◆ **INSTRUCTIONS FOR THE TASK**
Retype, exactly as they appear below, the lines between the line holding "tax: 4% = 5003.66 -> 9.5% = 11782.92" and the line holding "subtotal: 3919.45 -> 4548.88", both ends included.

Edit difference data
══════

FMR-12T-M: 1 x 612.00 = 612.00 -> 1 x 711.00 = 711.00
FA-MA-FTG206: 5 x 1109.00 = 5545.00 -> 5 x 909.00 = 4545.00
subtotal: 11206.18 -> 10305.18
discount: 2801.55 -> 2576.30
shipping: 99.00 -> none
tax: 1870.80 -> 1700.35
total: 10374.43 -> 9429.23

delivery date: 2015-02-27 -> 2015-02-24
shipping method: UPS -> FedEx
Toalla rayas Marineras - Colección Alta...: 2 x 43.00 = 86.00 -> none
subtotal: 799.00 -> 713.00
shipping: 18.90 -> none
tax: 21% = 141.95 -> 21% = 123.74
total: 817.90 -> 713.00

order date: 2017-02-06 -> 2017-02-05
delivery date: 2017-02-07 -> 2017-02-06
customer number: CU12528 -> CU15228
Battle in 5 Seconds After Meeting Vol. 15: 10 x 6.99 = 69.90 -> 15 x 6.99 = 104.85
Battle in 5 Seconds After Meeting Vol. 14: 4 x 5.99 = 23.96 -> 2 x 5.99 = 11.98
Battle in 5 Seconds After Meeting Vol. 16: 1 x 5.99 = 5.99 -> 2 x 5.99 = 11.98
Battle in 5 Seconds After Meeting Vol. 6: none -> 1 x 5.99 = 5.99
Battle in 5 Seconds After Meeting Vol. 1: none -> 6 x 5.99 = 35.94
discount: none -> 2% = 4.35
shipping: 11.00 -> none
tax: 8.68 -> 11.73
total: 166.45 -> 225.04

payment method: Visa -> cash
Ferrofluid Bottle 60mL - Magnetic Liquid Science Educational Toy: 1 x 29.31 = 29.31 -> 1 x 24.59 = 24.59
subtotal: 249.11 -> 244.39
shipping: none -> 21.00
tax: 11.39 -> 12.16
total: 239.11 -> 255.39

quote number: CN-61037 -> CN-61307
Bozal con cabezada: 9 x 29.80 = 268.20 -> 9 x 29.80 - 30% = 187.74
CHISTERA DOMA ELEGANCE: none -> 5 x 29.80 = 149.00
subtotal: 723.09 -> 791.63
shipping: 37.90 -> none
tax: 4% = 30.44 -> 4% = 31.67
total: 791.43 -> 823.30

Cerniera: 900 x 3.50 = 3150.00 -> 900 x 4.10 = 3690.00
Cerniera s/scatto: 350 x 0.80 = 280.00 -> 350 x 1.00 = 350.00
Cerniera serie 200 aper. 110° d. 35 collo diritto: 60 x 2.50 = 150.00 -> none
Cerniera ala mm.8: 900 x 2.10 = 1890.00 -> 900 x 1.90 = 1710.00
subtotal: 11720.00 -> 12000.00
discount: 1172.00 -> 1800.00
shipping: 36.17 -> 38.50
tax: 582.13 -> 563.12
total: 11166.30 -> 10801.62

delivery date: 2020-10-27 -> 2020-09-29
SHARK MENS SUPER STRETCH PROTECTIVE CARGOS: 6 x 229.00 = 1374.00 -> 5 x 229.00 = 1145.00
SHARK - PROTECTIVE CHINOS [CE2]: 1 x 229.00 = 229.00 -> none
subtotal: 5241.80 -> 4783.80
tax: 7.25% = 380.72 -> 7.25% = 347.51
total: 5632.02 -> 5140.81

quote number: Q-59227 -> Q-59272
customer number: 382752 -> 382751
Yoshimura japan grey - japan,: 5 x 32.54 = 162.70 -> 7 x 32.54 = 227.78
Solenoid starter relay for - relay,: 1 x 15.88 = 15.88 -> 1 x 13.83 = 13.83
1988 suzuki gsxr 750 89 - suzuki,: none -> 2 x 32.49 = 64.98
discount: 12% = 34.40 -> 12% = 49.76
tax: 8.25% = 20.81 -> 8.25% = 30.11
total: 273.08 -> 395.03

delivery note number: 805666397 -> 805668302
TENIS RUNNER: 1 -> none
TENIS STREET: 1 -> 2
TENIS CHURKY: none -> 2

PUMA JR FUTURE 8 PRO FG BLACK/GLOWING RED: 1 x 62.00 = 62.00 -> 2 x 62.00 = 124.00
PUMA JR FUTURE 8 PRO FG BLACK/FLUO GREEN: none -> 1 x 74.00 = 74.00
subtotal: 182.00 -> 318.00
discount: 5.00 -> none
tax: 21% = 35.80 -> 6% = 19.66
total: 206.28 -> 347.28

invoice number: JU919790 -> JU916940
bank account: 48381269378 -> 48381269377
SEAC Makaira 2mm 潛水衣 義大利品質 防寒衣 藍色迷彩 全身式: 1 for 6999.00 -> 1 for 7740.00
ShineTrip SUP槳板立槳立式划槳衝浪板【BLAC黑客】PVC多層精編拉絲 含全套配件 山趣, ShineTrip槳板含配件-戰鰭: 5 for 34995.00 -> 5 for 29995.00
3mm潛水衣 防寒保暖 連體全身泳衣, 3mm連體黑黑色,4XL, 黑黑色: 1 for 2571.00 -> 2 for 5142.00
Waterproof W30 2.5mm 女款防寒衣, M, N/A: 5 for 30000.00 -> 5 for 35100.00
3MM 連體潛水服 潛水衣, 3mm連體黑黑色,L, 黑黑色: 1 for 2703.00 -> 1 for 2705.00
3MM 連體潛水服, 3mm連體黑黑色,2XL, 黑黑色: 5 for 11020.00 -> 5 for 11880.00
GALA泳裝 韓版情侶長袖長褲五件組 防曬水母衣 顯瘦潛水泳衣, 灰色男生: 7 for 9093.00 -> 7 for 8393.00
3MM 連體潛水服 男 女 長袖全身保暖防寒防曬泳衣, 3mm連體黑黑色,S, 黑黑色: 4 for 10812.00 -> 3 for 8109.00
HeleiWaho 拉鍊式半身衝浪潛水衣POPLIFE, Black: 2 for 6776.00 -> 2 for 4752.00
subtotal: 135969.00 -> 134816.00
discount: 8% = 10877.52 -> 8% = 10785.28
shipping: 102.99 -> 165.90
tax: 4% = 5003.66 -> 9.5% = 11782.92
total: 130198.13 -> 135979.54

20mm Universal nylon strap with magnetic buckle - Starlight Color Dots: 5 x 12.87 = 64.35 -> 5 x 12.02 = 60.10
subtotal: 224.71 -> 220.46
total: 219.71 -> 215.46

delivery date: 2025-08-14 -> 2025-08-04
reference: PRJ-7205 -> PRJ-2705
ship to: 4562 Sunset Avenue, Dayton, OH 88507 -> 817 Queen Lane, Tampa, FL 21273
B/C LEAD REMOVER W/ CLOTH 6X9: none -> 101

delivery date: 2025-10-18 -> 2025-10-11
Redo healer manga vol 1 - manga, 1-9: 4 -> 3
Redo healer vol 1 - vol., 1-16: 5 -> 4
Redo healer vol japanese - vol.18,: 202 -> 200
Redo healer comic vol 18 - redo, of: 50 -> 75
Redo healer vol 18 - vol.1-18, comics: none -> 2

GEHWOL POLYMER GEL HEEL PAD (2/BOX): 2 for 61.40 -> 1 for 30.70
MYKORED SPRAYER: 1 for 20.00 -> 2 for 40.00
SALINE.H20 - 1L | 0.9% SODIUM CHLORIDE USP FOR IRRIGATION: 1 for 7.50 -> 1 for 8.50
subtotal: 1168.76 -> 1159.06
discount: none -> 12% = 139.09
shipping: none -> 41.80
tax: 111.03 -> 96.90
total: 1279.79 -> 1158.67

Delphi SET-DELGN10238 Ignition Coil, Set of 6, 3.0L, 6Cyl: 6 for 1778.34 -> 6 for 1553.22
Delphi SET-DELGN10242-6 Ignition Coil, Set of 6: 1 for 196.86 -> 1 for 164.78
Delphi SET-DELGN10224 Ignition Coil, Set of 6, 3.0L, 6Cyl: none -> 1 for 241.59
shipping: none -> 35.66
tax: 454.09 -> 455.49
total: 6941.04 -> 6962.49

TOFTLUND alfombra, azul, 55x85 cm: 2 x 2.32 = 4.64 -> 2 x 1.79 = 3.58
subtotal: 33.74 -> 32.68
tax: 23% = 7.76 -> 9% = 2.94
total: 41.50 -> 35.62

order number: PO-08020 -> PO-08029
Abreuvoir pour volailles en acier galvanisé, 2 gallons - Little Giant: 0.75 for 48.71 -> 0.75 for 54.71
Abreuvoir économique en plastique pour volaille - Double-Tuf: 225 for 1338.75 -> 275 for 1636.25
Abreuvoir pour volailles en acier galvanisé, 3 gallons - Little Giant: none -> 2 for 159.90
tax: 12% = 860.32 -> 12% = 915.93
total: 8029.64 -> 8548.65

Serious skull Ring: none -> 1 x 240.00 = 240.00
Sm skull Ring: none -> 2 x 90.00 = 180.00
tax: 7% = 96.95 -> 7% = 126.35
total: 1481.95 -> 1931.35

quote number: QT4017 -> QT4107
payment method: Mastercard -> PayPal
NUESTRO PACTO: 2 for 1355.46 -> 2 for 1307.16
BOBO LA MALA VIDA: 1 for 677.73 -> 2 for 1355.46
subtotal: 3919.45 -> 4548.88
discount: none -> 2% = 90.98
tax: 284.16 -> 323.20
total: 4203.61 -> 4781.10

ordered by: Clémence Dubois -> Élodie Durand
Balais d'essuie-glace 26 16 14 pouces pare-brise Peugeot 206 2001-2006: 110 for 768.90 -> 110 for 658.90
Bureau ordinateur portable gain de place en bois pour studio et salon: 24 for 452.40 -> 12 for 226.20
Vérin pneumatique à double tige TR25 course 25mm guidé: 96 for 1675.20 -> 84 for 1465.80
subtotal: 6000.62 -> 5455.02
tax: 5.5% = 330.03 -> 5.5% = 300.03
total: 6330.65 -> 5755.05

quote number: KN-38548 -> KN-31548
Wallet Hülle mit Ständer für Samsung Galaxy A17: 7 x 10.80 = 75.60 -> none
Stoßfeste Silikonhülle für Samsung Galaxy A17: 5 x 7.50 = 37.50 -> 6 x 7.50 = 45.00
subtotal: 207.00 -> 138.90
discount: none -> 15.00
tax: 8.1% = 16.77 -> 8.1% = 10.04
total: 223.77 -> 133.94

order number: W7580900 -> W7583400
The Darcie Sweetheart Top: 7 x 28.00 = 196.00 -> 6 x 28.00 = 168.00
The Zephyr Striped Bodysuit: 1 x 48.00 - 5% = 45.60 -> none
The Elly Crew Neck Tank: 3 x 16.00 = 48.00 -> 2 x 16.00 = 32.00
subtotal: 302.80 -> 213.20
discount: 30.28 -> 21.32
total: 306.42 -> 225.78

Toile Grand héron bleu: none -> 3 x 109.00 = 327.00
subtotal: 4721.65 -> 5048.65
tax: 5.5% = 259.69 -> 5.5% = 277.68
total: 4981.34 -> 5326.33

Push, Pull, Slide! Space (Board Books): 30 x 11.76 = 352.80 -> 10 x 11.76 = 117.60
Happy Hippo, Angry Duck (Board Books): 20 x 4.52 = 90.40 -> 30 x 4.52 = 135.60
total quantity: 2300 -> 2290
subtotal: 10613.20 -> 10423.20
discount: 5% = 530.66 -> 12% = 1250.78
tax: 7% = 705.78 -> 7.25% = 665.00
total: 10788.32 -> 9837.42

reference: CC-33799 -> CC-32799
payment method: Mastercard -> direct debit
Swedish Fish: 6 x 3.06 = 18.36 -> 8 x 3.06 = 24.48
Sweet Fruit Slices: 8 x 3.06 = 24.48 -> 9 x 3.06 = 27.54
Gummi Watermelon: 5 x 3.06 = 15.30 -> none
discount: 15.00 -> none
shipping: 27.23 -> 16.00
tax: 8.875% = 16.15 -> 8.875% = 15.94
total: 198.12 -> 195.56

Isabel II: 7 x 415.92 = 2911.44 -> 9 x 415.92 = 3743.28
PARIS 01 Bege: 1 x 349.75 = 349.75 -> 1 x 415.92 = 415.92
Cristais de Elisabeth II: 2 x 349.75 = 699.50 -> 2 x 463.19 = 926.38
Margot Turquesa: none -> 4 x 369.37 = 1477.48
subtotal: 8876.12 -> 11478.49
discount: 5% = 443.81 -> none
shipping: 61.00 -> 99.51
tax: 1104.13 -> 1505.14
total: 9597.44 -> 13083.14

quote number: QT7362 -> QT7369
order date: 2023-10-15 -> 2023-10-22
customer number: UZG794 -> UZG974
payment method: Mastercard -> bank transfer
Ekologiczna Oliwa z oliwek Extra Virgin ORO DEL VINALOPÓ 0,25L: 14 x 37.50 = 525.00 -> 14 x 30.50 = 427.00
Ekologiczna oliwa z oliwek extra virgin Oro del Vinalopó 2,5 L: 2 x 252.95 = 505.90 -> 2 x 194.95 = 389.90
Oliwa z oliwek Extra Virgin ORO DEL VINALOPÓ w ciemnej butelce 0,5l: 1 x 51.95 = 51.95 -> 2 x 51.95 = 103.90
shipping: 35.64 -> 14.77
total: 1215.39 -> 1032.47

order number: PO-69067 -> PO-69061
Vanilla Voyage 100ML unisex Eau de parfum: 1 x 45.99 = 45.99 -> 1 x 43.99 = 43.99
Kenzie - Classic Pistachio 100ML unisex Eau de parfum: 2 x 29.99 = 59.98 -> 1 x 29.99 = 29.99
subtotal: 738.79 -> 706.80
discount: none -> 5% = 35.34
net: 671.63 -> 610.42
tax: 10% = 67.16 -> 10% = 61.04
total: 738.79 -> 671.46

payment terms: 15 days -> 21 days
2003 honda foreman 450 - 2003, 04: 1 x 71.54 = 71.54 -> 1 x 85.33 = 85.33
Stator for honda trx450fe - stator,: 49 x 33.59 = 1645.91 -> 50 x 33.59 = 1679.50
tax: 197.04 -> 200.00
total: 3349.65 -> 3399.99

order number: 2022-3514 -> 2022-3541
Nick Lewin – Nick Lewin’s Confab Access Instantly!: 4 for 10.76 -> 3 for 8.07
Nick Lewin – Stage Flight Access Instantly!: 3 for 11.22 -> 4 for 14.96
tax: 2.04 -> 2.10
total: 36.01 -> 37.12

══════

◆ **RESULT FOR THIS TASK**
tax: 4% = 5003.66 -> 9.5% = 11782.92
total: 130198.13 -> 135979.54

20mm Universal nylon strap with magnetic buckle - Starlight Color Dots: 5 x 12.87 = 64.35 -> 5 x 12.02 = 60.10
subtotal: 224.71 -> 220.46
total: 219.71 -> 215.46

delivery date: 2025-08-14 -> 2025-08-04
reference: PRJ-7205 -> PRJ-2705
ship to: 4562 Sunset Avenue, Dayton, OH 88507 -> 817 Queen Lane, Tampa, FL 21273
B/C LEAD REMOVER W/ CLOTH 6X9: none -> 101

delivery date: 2025-10-18 -> 2025-10-11
Redo healer manga vol 1 - manga, 1-9: 4 -> 3
Redo healer vol 1 - vol., 1-16: 5 -> 4
Redo healer vol japanese - vol.18,: 202 -> 200
Redo healer comic vol 18 - redo, of: 50 -> 75
Redo healer vol 18 - vol.1-18, comics: none -> 2

GEHWOL POLYMER GEL HEEL PAD (2/BOX): 2 for 61.40 -> 1 for 30.70
MYKORED SPRAYER: 1 for 20.00 -> 2 for 40.00
SALINE.H20 - 1L | 0.9% SODIUM CHLORIDE USP FOR IRRIGATION: 1 for 7.50 -> 1 for 8.50
subtotal: 1168.76 -> 1159.06
discount: none -> 12% = 139.09
shipping: none -> 41.80
tax: 111.03 -> 96.90
total: 1279.79 -> 1158.67

Delphi SET-DELGN10238 Ignition Coil, Set of 6, 3.0L, 6Cyl: 6 for 1778.34 -> 6 for 1553.22
Delphi SET-DELGN10242-6 Ignition Coil, Set of 6: 1 for 196.86 -> 1 for 164.78
Delphi SET-DELGN10224 Ignition Coil, Set of 6, 3.0L, 6Cyl: none -> 1 for 241.59
shipping: none -> 35.66
tax: 454.09 -> 455.49
total: 6941.04 -> 6962.49

TOFTLUND alfombra, azul, 55x85 cm: 2 x 2.32 = 4.64 -> 2 x 1.79 = 3.58
subtotal: 33.74 -> 32.68
tax: 23% = 7.76 -> 9% = 2.94
total: 41.50 -> 35.62

order number: PO-08020 -> PO-08029
Abreuvoir pour volailles en acier galvanisé, 2 gallons - Little Giant: 0.75 for 48.71 -> 0.75 for 54.71
Abreuvoir économique en plastique pour volaille - Double-Tuf: 225 for 1338.75 -> 275 for 1636.25
Abreuvoir pour volailles en acier galvanisé, 3 gallons - Little Giant: none -> 2 for 159.90
tax: 12% = 860.32 -> 12% = 915.93
total: 8029.64 -> 8548.65

Serious skull Ring: none -> 1 x 240.00 = 240.00
Sm skull Ring: none -> 2 x 90.00 = 180.00
tax: 7% = 96.95 -> 7% = 126.35
total: 1481.95 -> 1931.35

quote number: QT4017 -> QT4107
payment method: Mastercard -> PayPal
NUESTRO PACTO: 2 for 1355.46 -> 2 for 1307.16
BOBO LA MALA VIDA: 1 for 677.73 -> 2 for 1355.46
subtotal: 3919.45 -> 4548.88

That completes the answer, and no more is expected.